According to an article in Time by Hannah Beech, “Chen Guangcheng, A Blind Man with Legal Vision,” Chen met with Time reporters to discuss the forced abortion cases when he thought authorities would take action. "Yet three hours after meeting with TIME in Beijing to discuss the issue, Chen was shoved into an unmarked vehicle by public-security agents from his hometown. They bundled him back to his village, where he was held under house arrest for months. Despite the commission's vow, only one official has been detained. Meanwhile, thugs routinely showed up at Chen's home to rough him up.
Chen was removed from his house in March 2006 and was formally detained in June 2006 by Yinan county officials. He was scheduled to stand trial on July 17, 2006 on charges of destruction of property and assembling a crowd to disrupt traffic., but this was delayed at the request of the prosecution.According to Radio Free Asia and Chinese Human Rights Defenders, prosecution delayed the trial because a crowd of Chen supporters gathered outside the courthouse.
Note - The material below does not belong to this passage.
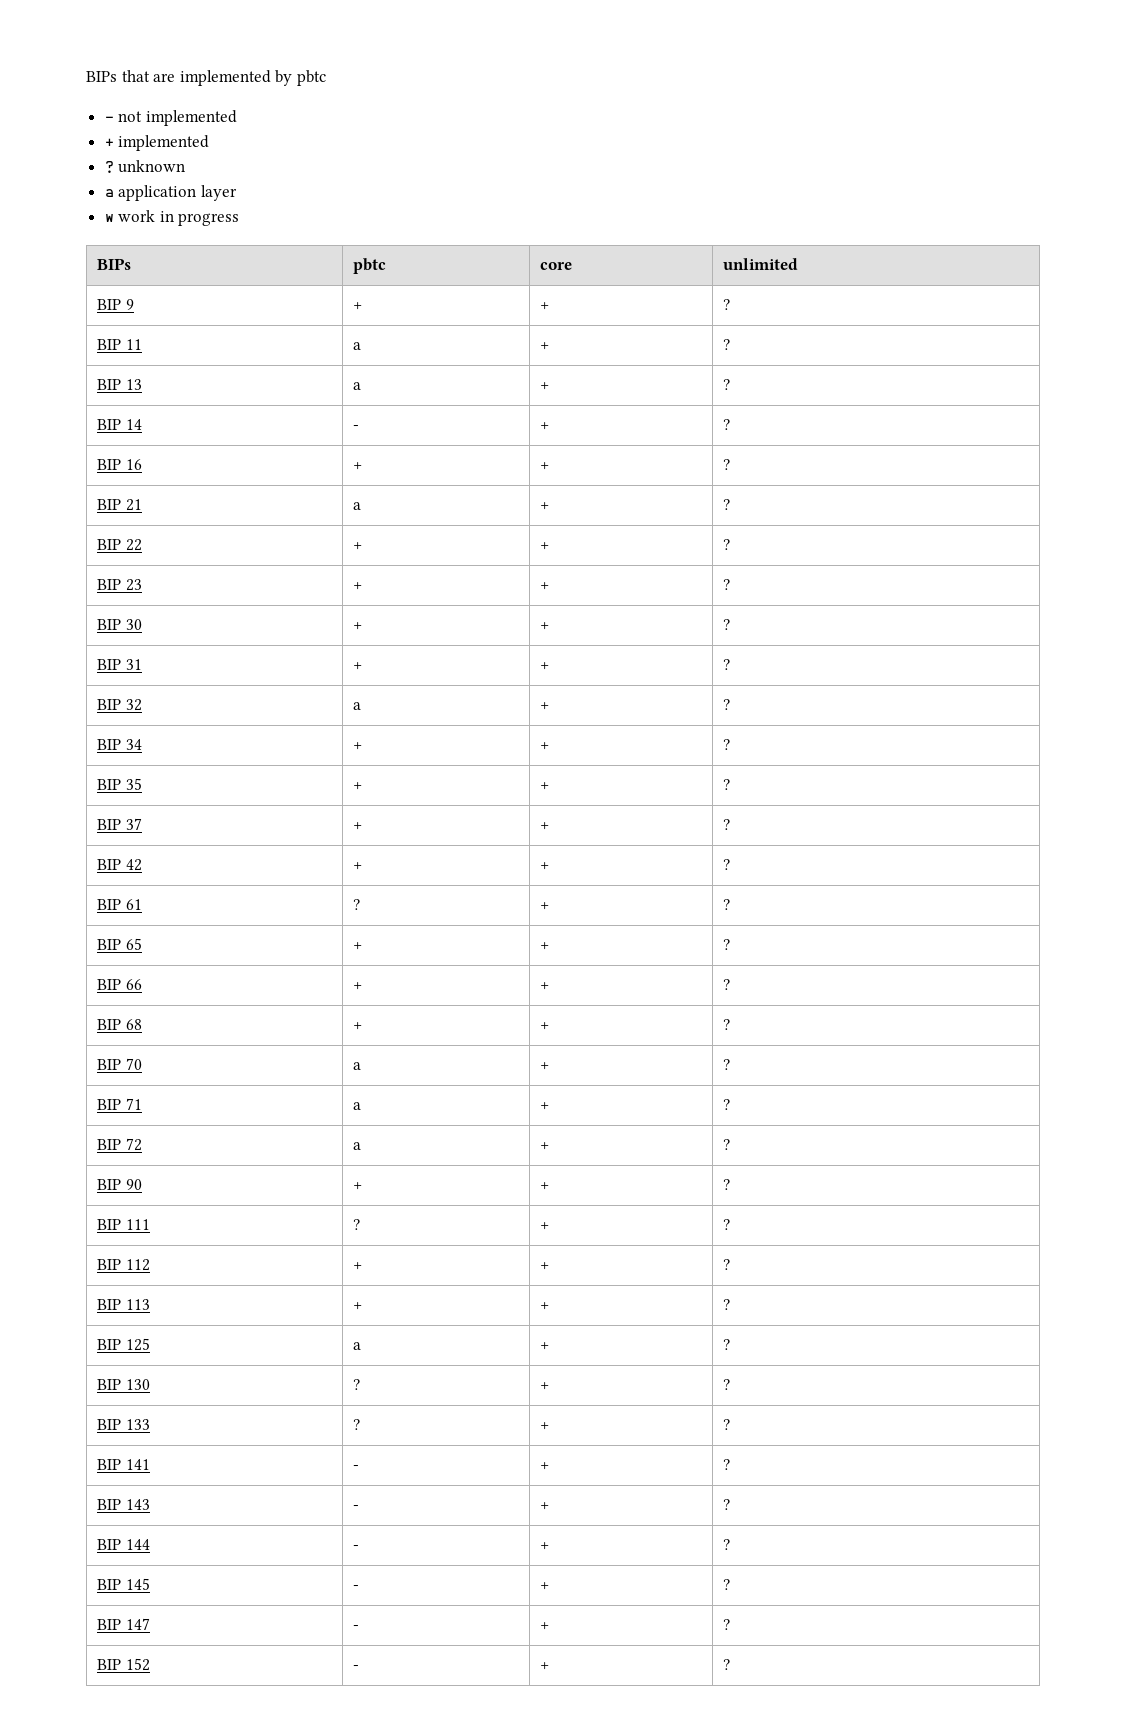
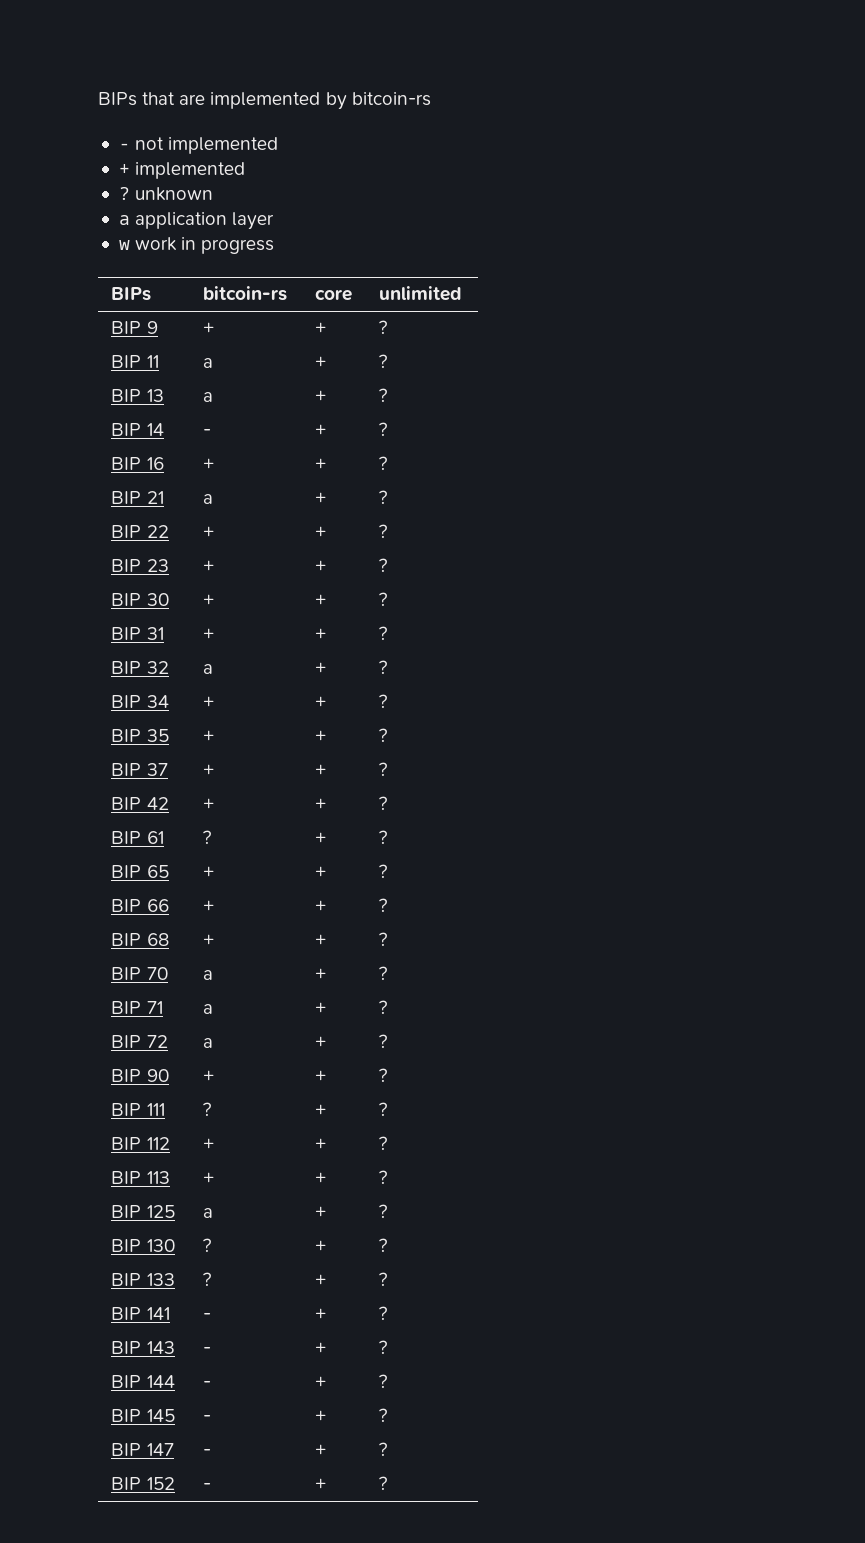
[296,70,326,86] pbtc -> [351,92,431,106] bitcoin-rs
[353,258,387,274] pbtc -> [203,286,288,301] bitcoin-rs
With only a few days notice, authorities rescheduled Chen's trial for August 18, 2006.

House arrest

Chen is under "soft detention", closely monitored house arrest, at his home village. He and his wife, however, have attempted to communicate via video tape and written communication. The government responded by beating Chen and his wife, confiscating documents and communication devices in their possession, cutting off electric power, and installing metal sheets over the windows of their house. Official harassment of Chen's family continued throughout his house arrest, including of Chen's six-year-old daughter, who was briefly banned from attending school and had her toys confiscated by guards, and of Chen's mother, who was harassed while working in the fields.
In 2011, The New York Times reported that a number of supporters and admirers had attempted to penetrate the security detail that monitors Chen's home to visit him, but had been turned away. In some instance, his supporters were pummeled, beaten, or robbed by security agents. Would-be visitors include journalists, European diplomats, lawyers, and intellectuals. U.S. Congressman Chris Smith attempted to visit Chen in November 2011, but was not granted permission. U.S. Secretary of State Hillary Clinton described the U.S. government as "alarmed" by Chen's continued detention and called on China "to embrace a different path". Human Rights Watch described his house arrest as "unlawful" and called on authorities to give Chen his freedom.